The effects of ECT on topographical memory, way-finding and spatial representation are largely unknown. We can find only one self-report of such deficits (Anonymous, 1965). Assessments of patients who have received ECT do not appear to consider the possibility of such impairments, despite their impact on everyday life. In our work on temporal lobe epilepsy (Mangaoang et al, 2004; Roche et al, 2005), we developed a number of tasks (the Landmark Location, Landmark Recognition and Virtual Map tasks) to measure the ability of patients with left or right unilateral hippocampal damage to recognise photographs of well-known Dublin landmarks and to accurately name their location on a modified map of the city. Patients also described in writing the routes they would take to get from one landmark to another on a map of a virtual city. These tasks were extremely sensitive to the everyday way-finding problems experienced by many of the patients, particularly those with right-sided hippocampal damage (Mangaoang et al, 2004) and could potentially be used to identify whether patients treated with ECT experience similar difficulties.

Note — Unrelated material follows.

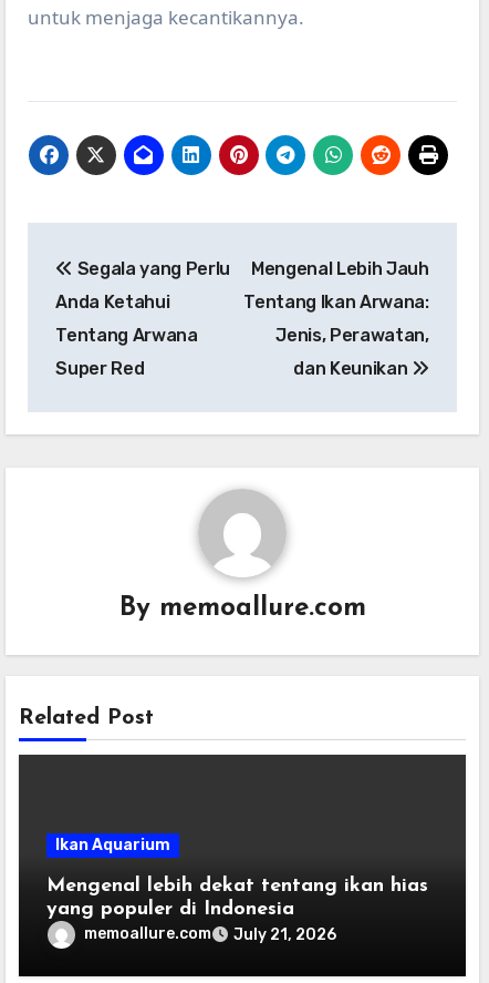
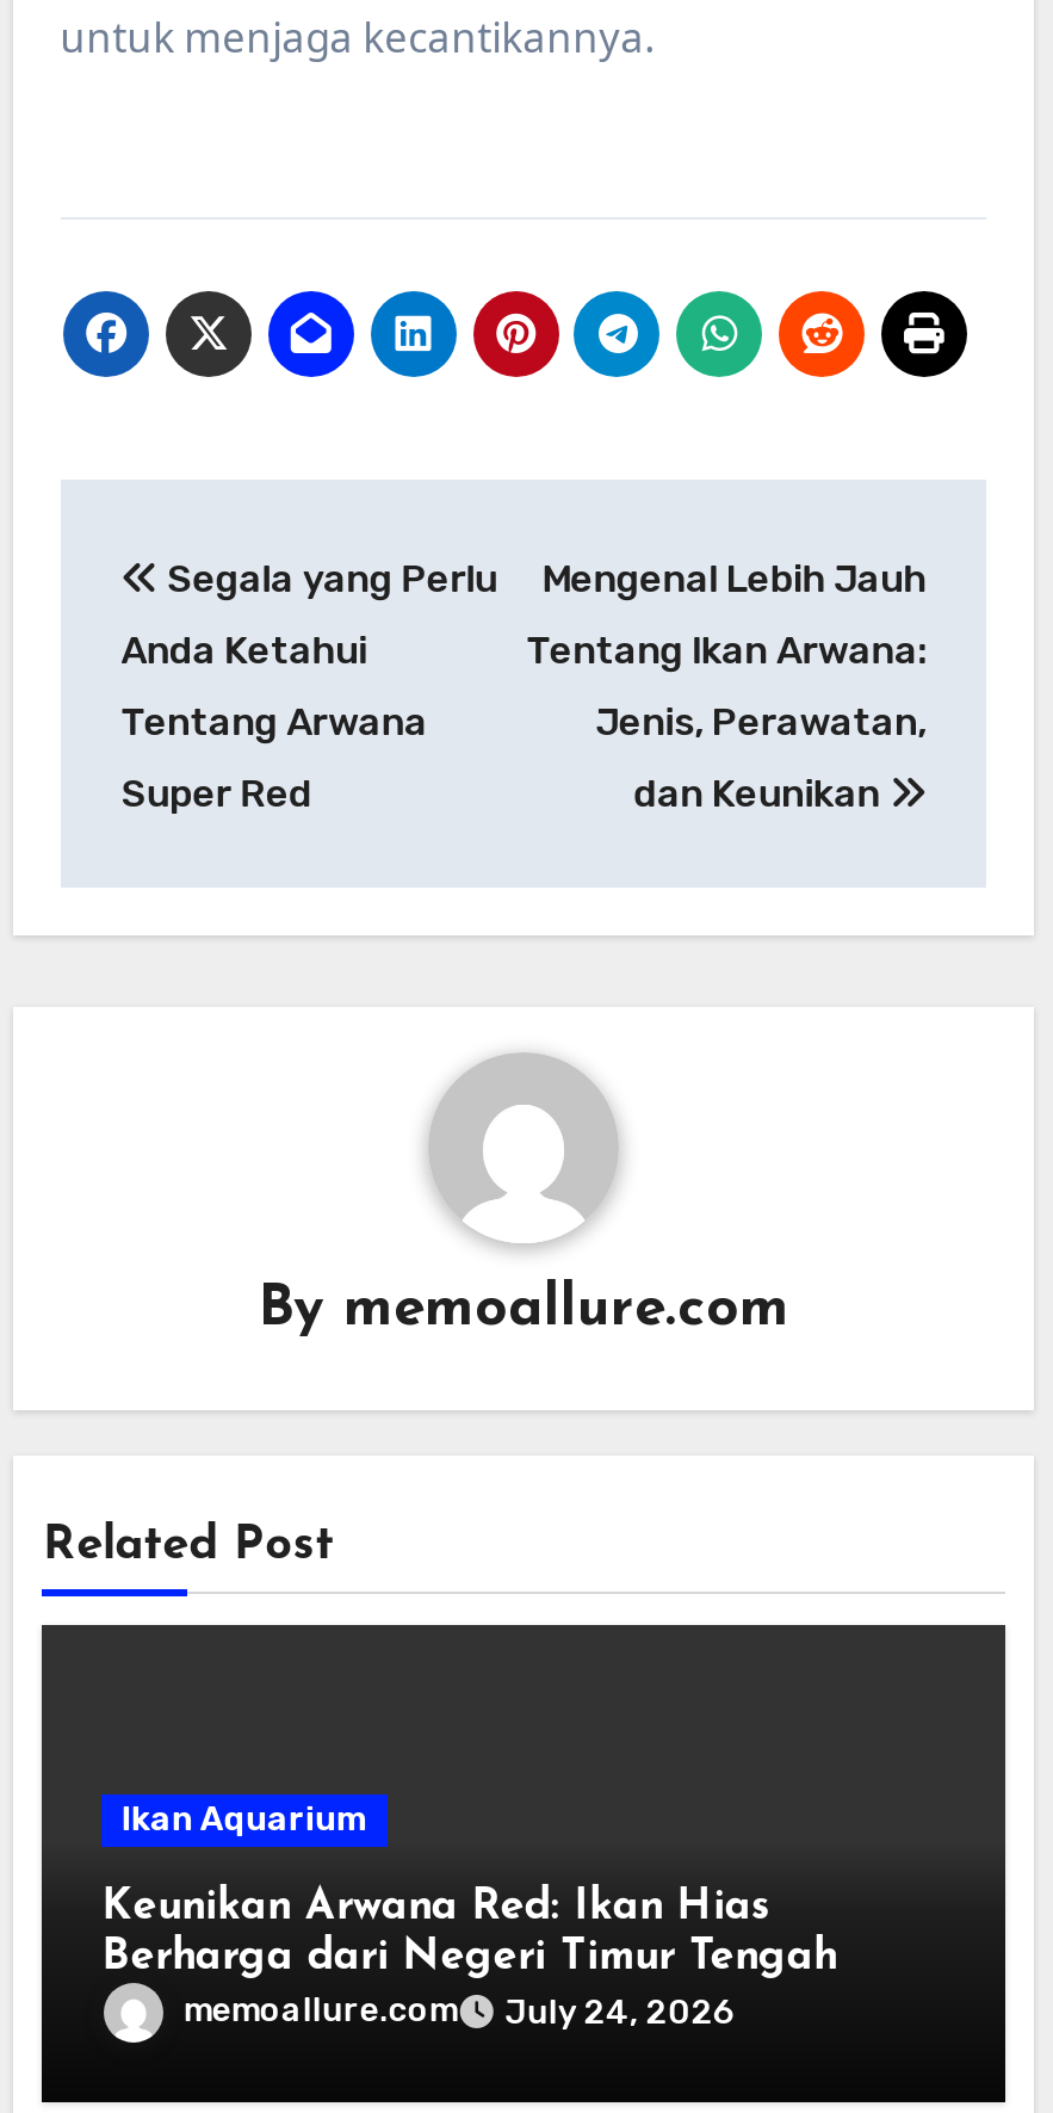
[47,875,429,920] Mengenal lebih dekat tentang ikan hias | yang populer di Indonesia -> [102,1885,837,1980] Keunikan Arwana Red: Ikan Hias | Berharga dari Negeri Timur Tengah
[85,924,337,944] memoallure.com July 21, 2026 -> [183,1990,734,2033] memoallure.com July 24, 2026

Sensitivity to metamemory and mood
In considering metamemory and memory self-efficacy (Box 2), the study team used a simple memory rating scale, asking patients to rate their own perception of their current memory functioning at the time of assessment on a five-point Likert scale (1 = ‘very bad’, 5 = ‘excellent’).
Patients’ self-reported symptoms of depression can be assessed using the Beck Depression Inventory (Beck et al, 1996). Alternatively, McMackin et al (2005) have used a mood rating scale that asks patients to rate their mood state at the time of assessment on a nine-point Likert scale (1 = ‘worst you’ve ever felt’, 9 = ‘best you’ve ever felt’). Either instrument could be easily incorporated into an assessment battery for patients receiving ECT.
Potential role of memory rehabilitation and cognitive retraining
Although reports have claimed that about one-third of people receiving ECT experience persistent memory loss (Service User Research Enterprise, 2002; Rose et al, 2003; Scott, 2005), it is unclear whether patients receive treatment or assistance from psychiatrists or other mental health professionals to deal with this disability. We do know that some patients turn to sources of help outside psychiatry (e.g. self-help groups) for support (Johnstone, 1999). This failure to attempt to rehabilitate patients may reinforce the negative public image of ECT specifically and psychiatry in general.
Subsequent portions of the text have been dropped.